Supplied material: Begin

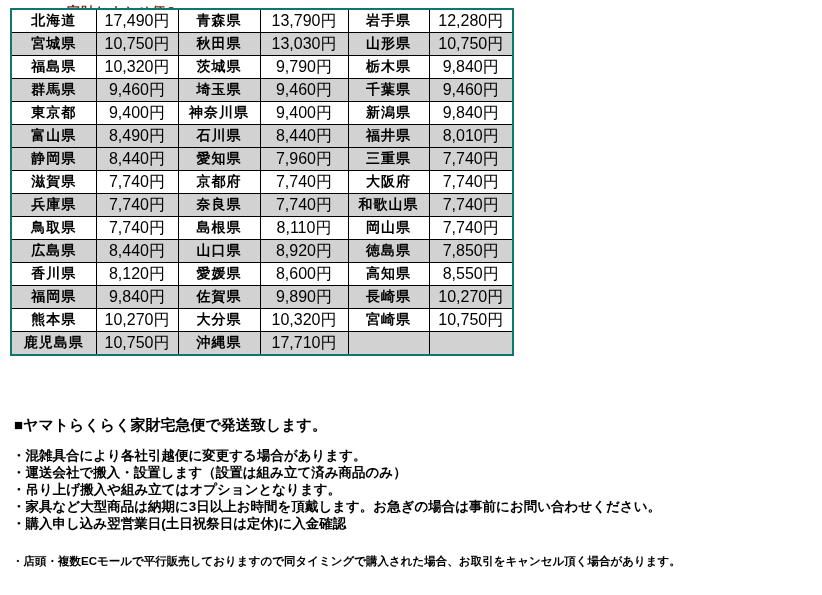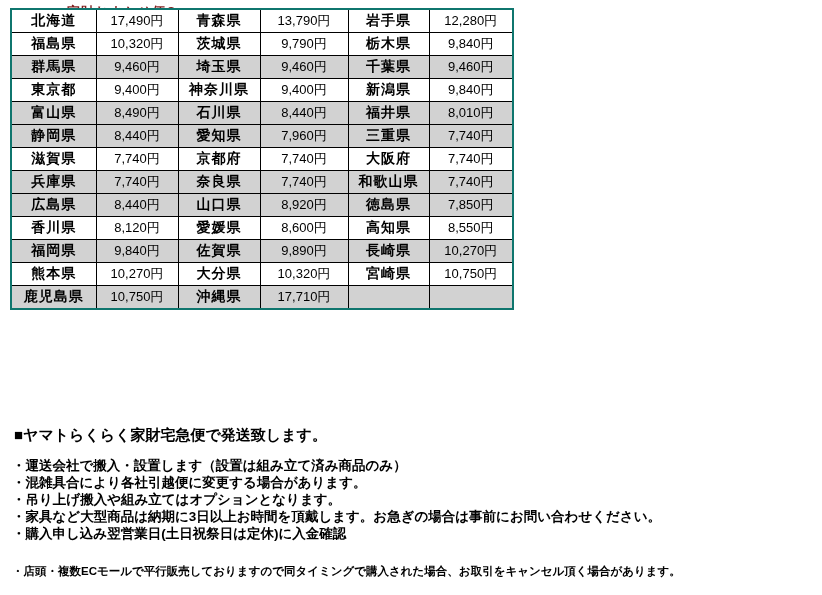--- a/index.html
+++ b/index.html
@@ -53,7 +53,7 @@
     letter-spacing: 1px;
   }
   table.fee-table td.price {
-    font-size: 13px;
+    font-size: 16px;
     font-weight: 500;
   }
   .notes {

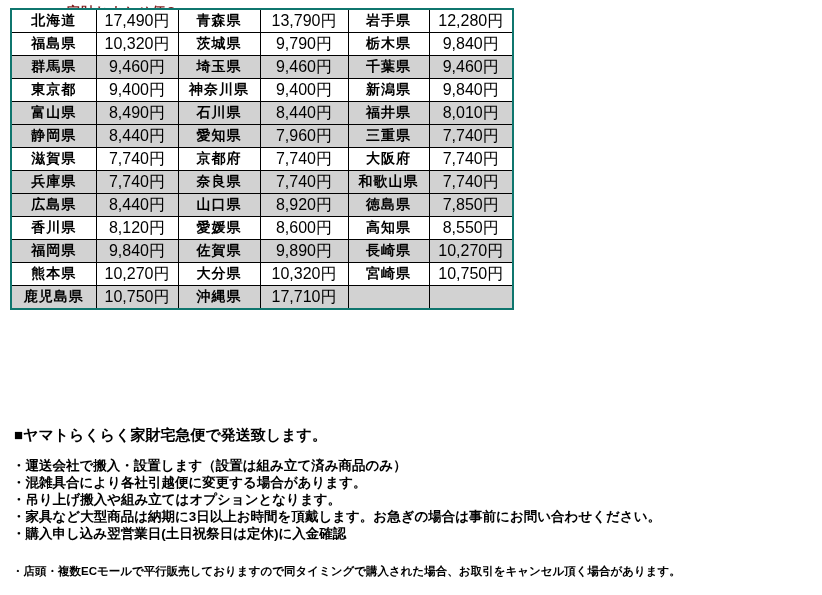--- a/index.html
+++ b/index.html
@@ -111,6 +111,14 @@
           <td class="price">13,790円</td>
           <td class="pref">岩手県</td>
           <td class="price">12,280円</td>
+        </tr>
+        <tr class="shaded">
+          <td class="pref">宮城県</td>
+          <td class="price">10,750円</td>
+          <td class="pref">秋田県</td>
+          <td class="price">13,030円</td>
+          <td class="pref">山形県</td>
+          <td class="price">10,750円</td>
         </tr>
         <tr>
           <td class="pref">福島県</td>

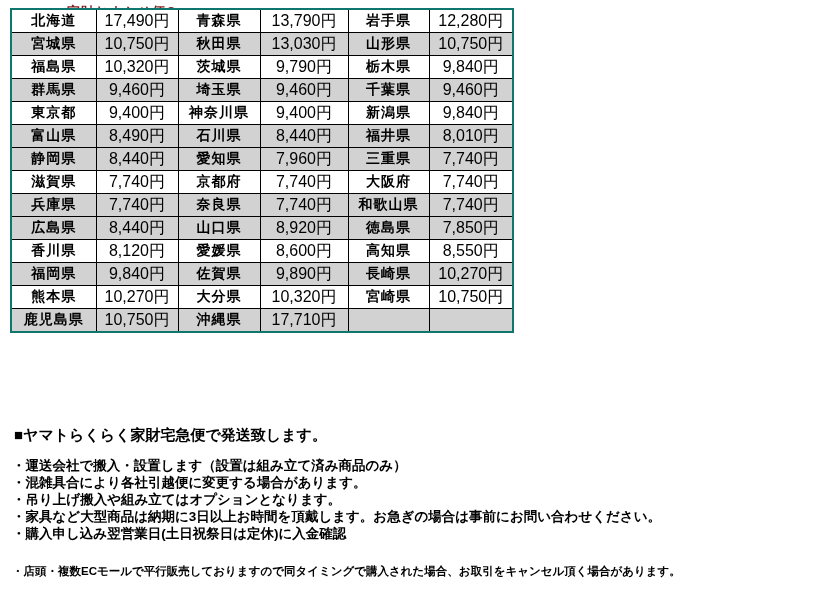--- a/index.html
+++ b/index.html
@@ -174,6 +174,14 @@
           <td class="pref">奈良県</td>
           <td class="price">7,740円</td>
           <td class="pref">和歌山県</td>
+          <td class="price">7,740円</td>
+        </tr>
+        <tr>
+          <td class="pref">鳥取県</td>
+          <td class="price">7,740円</td>
+          <td class="pref">島根県</td>
+          <td class="price">8,110円</td>
+          <td class="pref">岡山県</td>
           <td class="price">7,740円</td>
         </tr>
         <tr class="shaded">

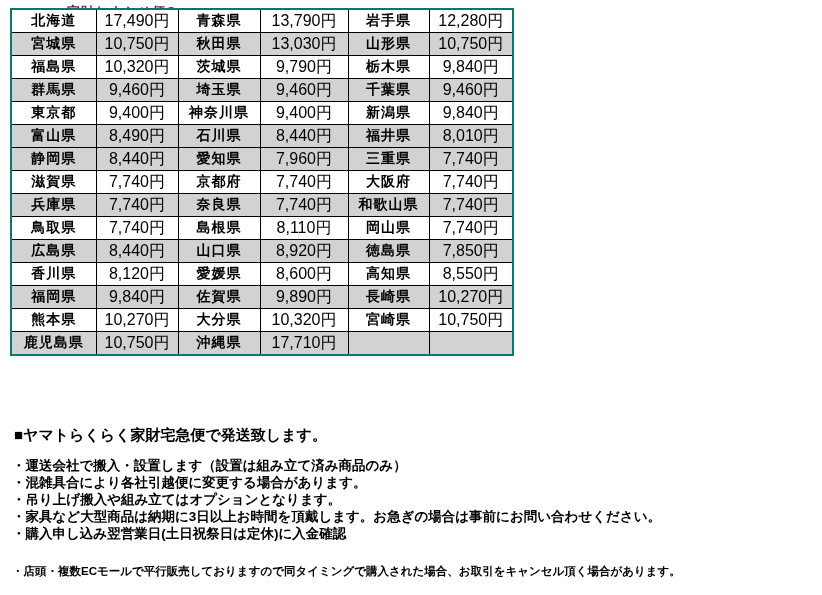--- a/index.html
+++ b/index.html
@@ -59,7 +59,7 @@
   .notes {
     position: absolute;
     left: 12px;
-    top: 426px;
+    top: 416px;
     width: 806px;
   }
   .notes-heading {

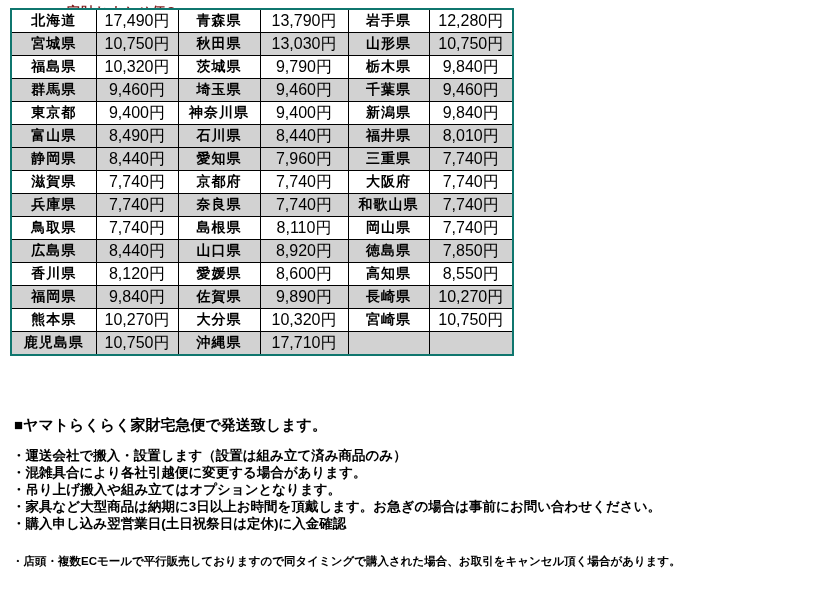--- a/index.html
+++ b/index.html
@@ -230,8 +230,8 @@
   <div class="notes">
     <div class="notes-heading">■ヤマトらくらく家財宅急便で発送致します。</div>
     <ul class="notes-bullets">
+        <li>・混雑具合により各社引越便に変更する場合があります。</li>
         <li>・運送会社で搬入・設置します（設置は組み立て済み商品のみ）</li>
-        <li>・混雑具合により各社引越便に変更する場合があります。</li>
         <li>・吊り上げ搬入や組み立てはオプションとなります。</li>
         <li>・家具など大型商品は納期に3日以上お時間を頂戴します。お急ぎの場合は事前にお問い合わせください。</li>
         <li>・購入申し込み翌営業日(土日祝祭日は定休)に入金確認</li>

Supplied material: End

**What to work on:** An image-free, exact version of the listing above is required.

**Task result:**
--- a/index.html
+++ b/index.html
@@ -53,7 +53,7 @@
     letter-spacing: 1px;
   }
   table.fee-table td.price {
-    font-size: 13px;
+    font-size: 16px;
     font-weight: 500;
   }
   .notes {

--- a/index.html
+++ b/index.html
@@ -111,6 +111,14 @@
           <td class="price">13,790円</td>
           <td class="pref">岩手県</td>
           <td class="price">12,280円</td>
+        </tr>
+        <tr class="shaded">
+          <td class="pref">宮城県</td>
+          <td class="price">10,750円</td>
+          <td class="pref">秋田県</td>
+          <td class="price">13,030円</td>
+          <td class="pref">山形県</td>
+          <td class="price">10,750円</td>
         </tr>
         <tr>
           <td class="pref">福島県</td>

--- a/index.html
+++ b/index.html
@@ -174,6 +174,14 @@
           <td class="pref">奈良県</td>
           <td class="price">7,740円</td>
           <td class="pref">和歌山県</td>
+          <td class="price">7,740円</td>
+        </tr>
+        <tr>
+          <td class="pref">鳥取県</td>
+          <td class="price">7,740円</td>
+          <td class="pref">島根県</td>
+          <td class="price">8,110円</td>
+          <td class="pref">岡山県</td>
           <td class="price">7,740円</td>
         </tr>
         <tr class="shaded">

--- a/index.html
+++ b/index.html
@@ -59,7 +59,7 @@
   .notes {
     position: absolute;
     left: 12px;
-    top: 426px;
+    top: 416px;
     width: 806px;
   }
   .notes-heading {

--- a/index.html
+++ b/index.html
@@ -230,8 +230,8 @@
   <div class="notes">
     <div class="notes-heading">■ヤマトらくらく家財宅急便で発送致します。</div>
     <ul class="notes-bullets">
+        <li>・混雑具合により各社引越便に変更する場合があります。</li>
         <li>・運送会社で搬入・設置します（設置は組み立て済み商品のみ）</li>
-        <li>・混雑具合により各社引越便に変更する場合があります。</li>
         <li>・吊り上げ搬入や組み立てはオプションとなります。</li>
         <li>・家具など大型商品は納期に3日以上お時間を頂戴します。お急ぎの場合は事前にお問い合わせください。</li>
         <li>・購入申し込み翌営業日(土日祝祭日は定休)に入金確認</li>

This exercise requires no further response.